Good questions on (A). A couple things on (A):
1) The meaning there is off. If you look at the subject/verb setup, (A) says "either X or Y can be factors" (and then "contributing to..." qualifies what kind of factors) - this makes the fact that these conditions contribute to heart disease kind of an afterthought, vs. E which more directly says "they contribute to heart disease." The purpose of the sentence is to say that these conditions lead to heart disease...(A) kind of buries the headline by saying they're factors as the main thought, and then qualifying those types of factors also. (NOTE: A vs. E to me is a great example of why having five answer choices is a HUGE advantage vs. trying to edit a single sentence in isolation - I wouldn't necessarily see this meaning problem unless I compare A and E, but when I do I think "yeah that meaning in A is off").

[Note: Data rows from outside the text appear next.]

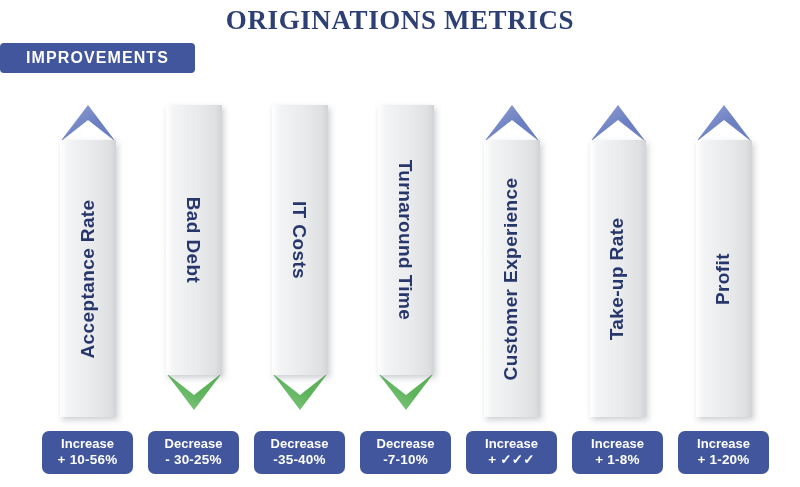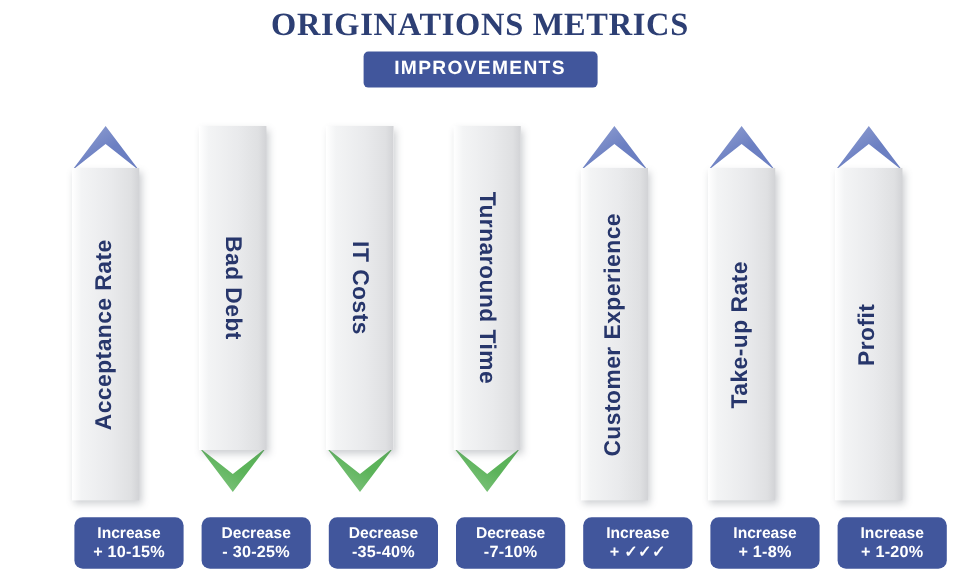--- a/index.html
+++ b/index.html
@@ -41,7 +41,6 @@
   .subtitle-wrap {
     margin-top: 7px;
     display: flex;
-    justify-content: center;
   }
   .subtitle-badge {
     background: #41569c;

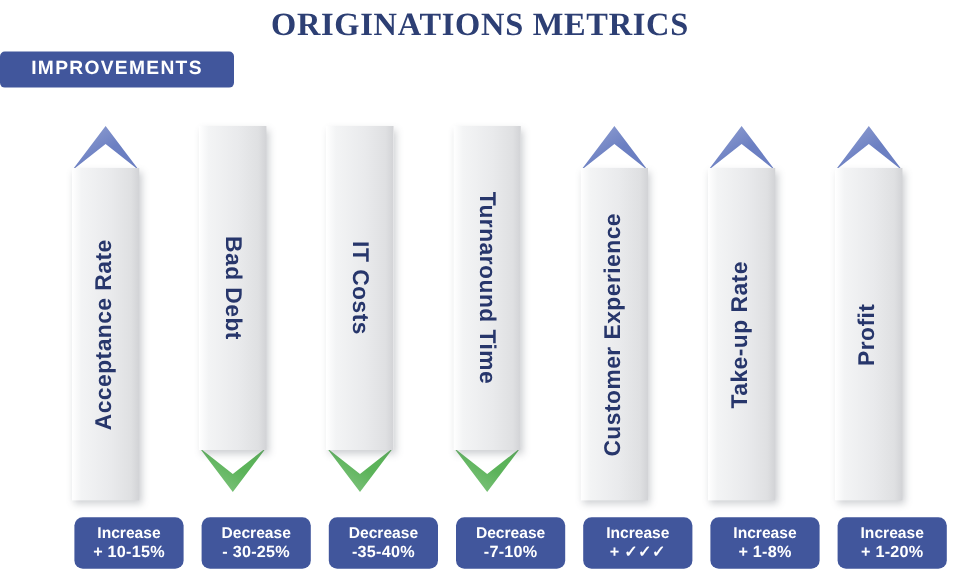--- a/index.html
+++ b/index.html
@@ -140,7 +140,6 @@
     align-items: center;
     justify-content: center;
     line-height: 1.25;
-    margin-left: 20px;
   }
   .badge-line1 {
     font-size: 13px;

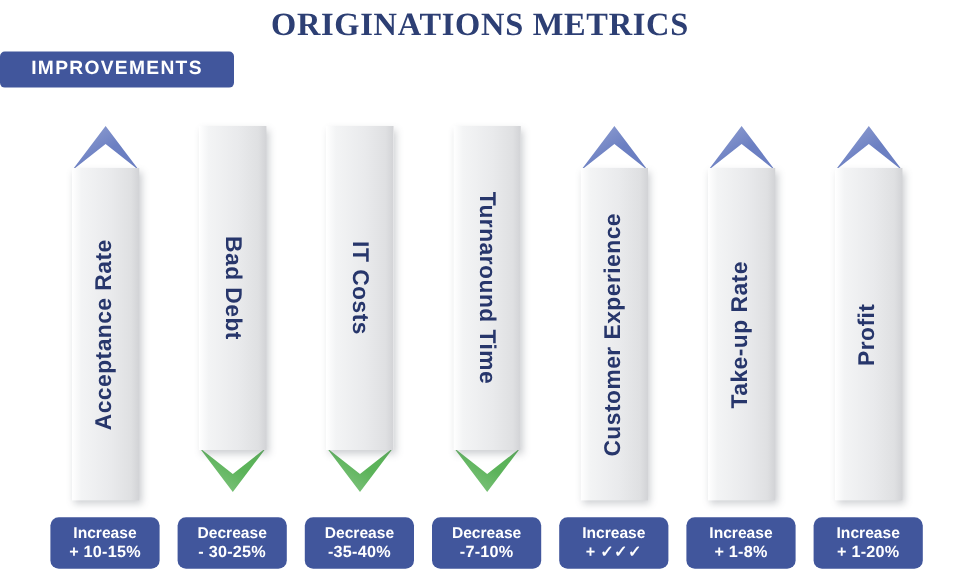--- a/index.html
+++ b/index.html
@@ -316,7 +316,7 @@
   <div class="badges" id="badges">
       <div class="badge" style="left: 42px;">
         <div class="badge-line1">Increase</div>
-        <div class="badge-line2">+ 10-15%</div>
+        <div class="badge-line2">+ 10-56%</div>
       </div>
       <div class="badge" style="left: 148px;">
         <div class="badge-line1">Decrease</div>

Also "can be factors" puts the conditional "can be" in an odd spot - the conditional "sometimes but not always" isn't that these conditions could be factors, but that they could contribute to heart disease. "Can be factors" suggests that we don't know whether they're always factors...what we really don't know is whether these factors can cause heart disease.
Similarly the tense on "contributing" is off, too - that suggests that these are temporarily contributing to heart disease, but with scientific cause-and-effect, logically they either contribute to heart disease always, or they don't. There isn't a "during this limited period high cholesterol will cause heart disease, but after the summer solstice that won't be the case anymore" kind of thing. If it were "are factors that contribute" then we solve that problem by using a more definitive tense fitting of the scientific subject, but as written it's too temporary.
2) It's a tricky one but in an Either/Or construction, the singularity/plurality is dictated by the noun that comes after "or." And here although "levels" is plural, we're not really saying the levels themselves are what cause heart disease, but rather the state of them being unbalanced. You really should have "unbalanced homocysteine levels can be a factor," singular.
This is one that's pretty ugly - you wouldn't say "unbalanced levels is a factor" but rather "unbalanced levels are a factor"...as a test-taker what I love about E is that it just avoids the situation altogether. That's pretty classic GMAT - wrong answers introduce a really unique and odd structure, but instead of making you choose a unique grammatical structure, they give you an answer that just totally avoids it.